Contrairement à la pollution par les hydrocarbures qui est de moins en moins fréquente, la pollution par d’autres substances chimiques en mer est en constante augmentation. En raison de l’augmentation du transport de produits chimiques par les chimiquiers et de la complexité de la législation internationale (annexe II de MARPOL) autorisant le rejet de certaines substances dans des conditions spécifiques, l’impact de la pollution chimique sur l’environnement marin affiche également une tendance à la hausse.
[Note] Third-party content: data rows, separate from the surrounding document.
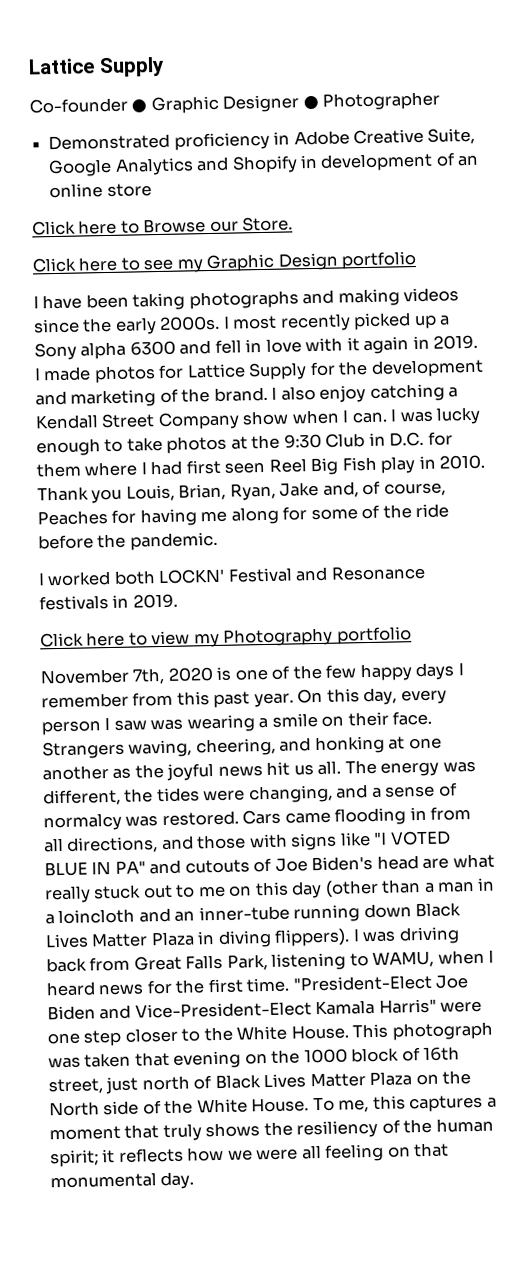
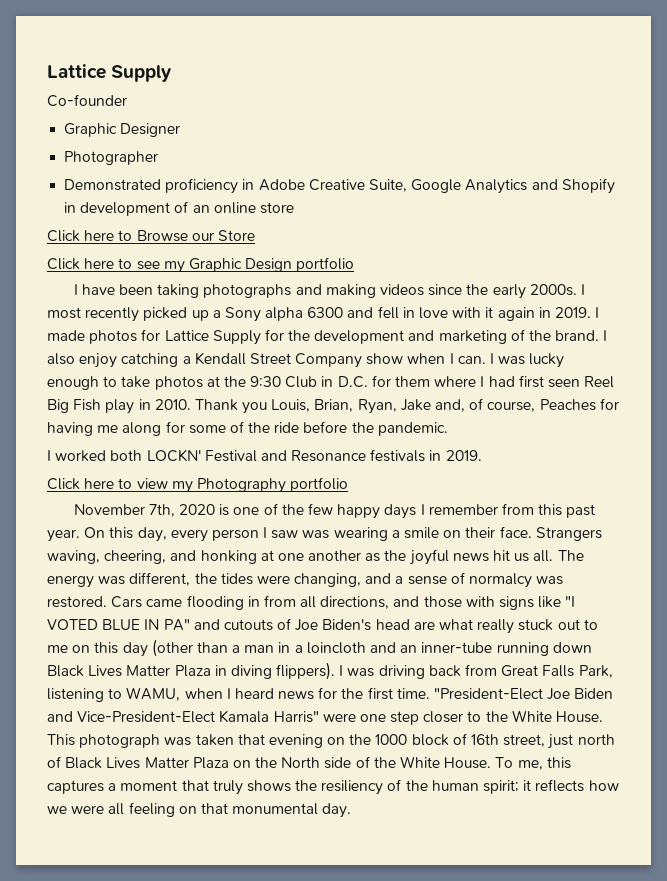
[131,99,148,113] ● -> (127, 100) //
[302,95,319,110] ● -> (181, 130) //
[241,216,294,232] Store. -> [217,230,255,241] Store

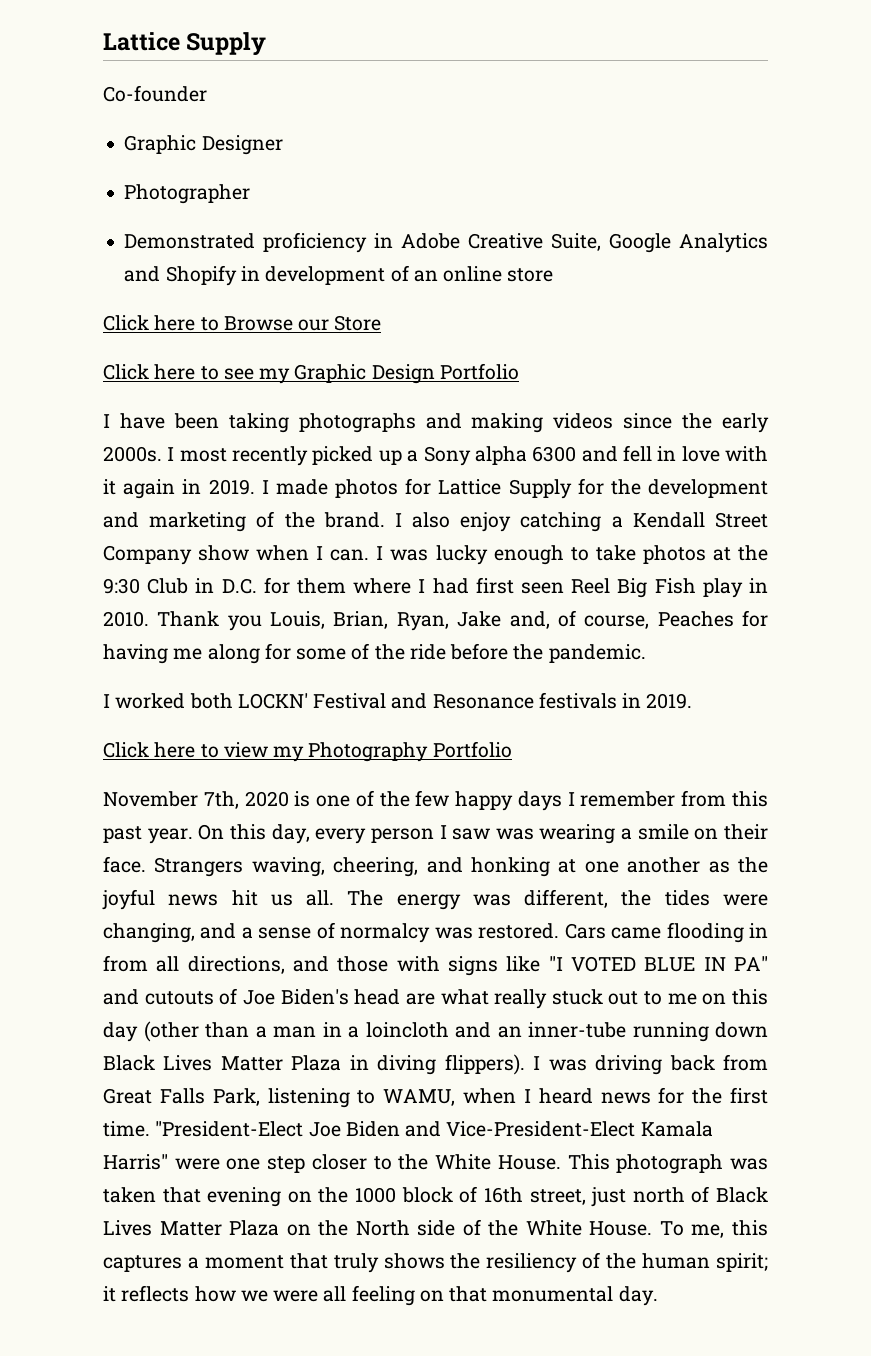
[296,257,355,272] portfolio -> [439,363,519,380] Portfolio
[290,477,349,492] portfolio -> [432,741,512,758] Portfolio

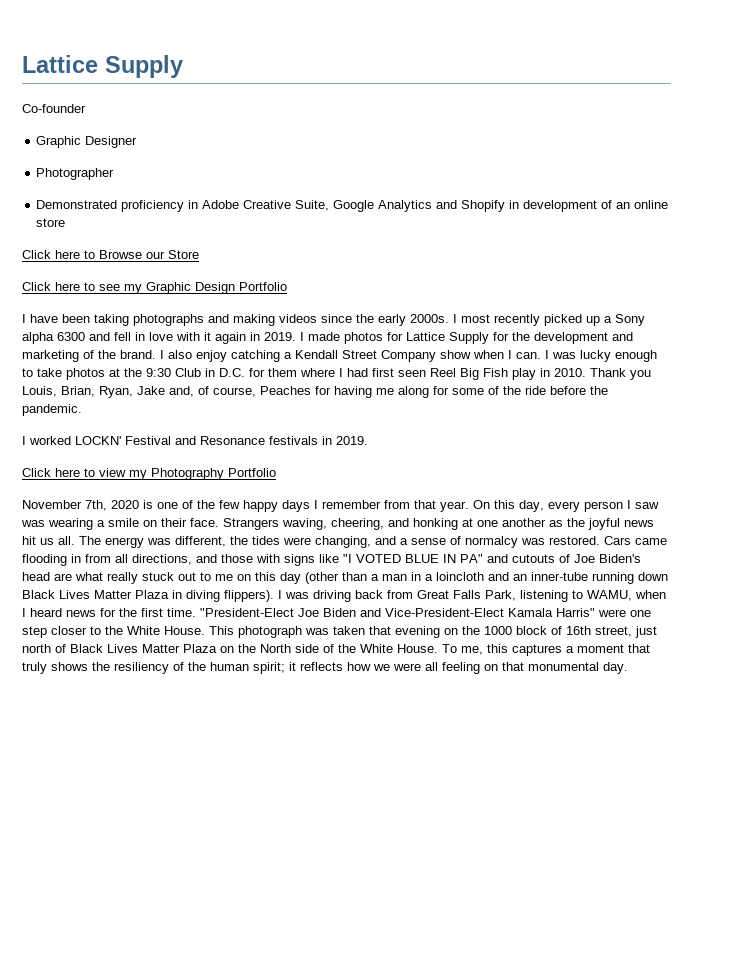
[189,693,233,709] both -> (71, 440) none
[732,791,768,807] [103,826,142,843] this past -> [414,500,436,509] that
La variété des produits chimiques transportés est grande, ce qui crée de nombreux défis pour les autorités responsables de la surveillance et de l’application de la loi. Entre autres, la détection et l’identification des produits chimiques à la surface de la mer par des unités aéroportées sont très complexes. En outre, les connaissances sur le comportement des différents produits chimiques en mer sont encore insuffisantes, ce qui complique la modélisation de la dérive de ces polluants dans le temps et l’espace.

Le projet MANIFESTS (MANaging risks and Impacts From Evaporating and gaseous Substances To population Safety) tente de relever ces défis. Pour ce projet, les principales catégories de produits chimiques transportés ont été identifiées. Différents capteurs ont été testés pour leur capacité à identifier différentes substances.  Cela a d’abord été fait dans un environnement de laboratoire, mais le test ultime a été un essai en mer où les capteurs ont été testés sur des navires et sur des unités volantes. L’accent a été mis ici sur les substances à forte évaporation.

Depuis le navire « SAPEUR », divers produits chimiques (en quantités limitées) ont été déversés de manière contrôlée pendant deux jours sur le site d’essai près de Brest.

Pendant l’exercice en mer, différentes substances ont été rejetées en mer (en quantités limitées), après quoi elles ont été observées par différentes unités volantes. L’avion des garde-côtes belges était l’un des quatre avions utilisés lors de l’exercice, aux côtés des avions des garde-côtes espagnols et français et d’un avion de recherche de l’Office national d’études et de recherches aérospatiales (ONERA) français. Les avions des garde-côtes ont été principalement utilisés pour la cartographie des nappes (à des fins de modélisation) et pour la détection par radar et infrarouge. L’avion de l’ONERA était équipé de 2 capteurs hyperspectraux spécialement développés pour la détection de produits chimiques tant à la surface de l’eau que dans l’atmosphère (nuages de gaz).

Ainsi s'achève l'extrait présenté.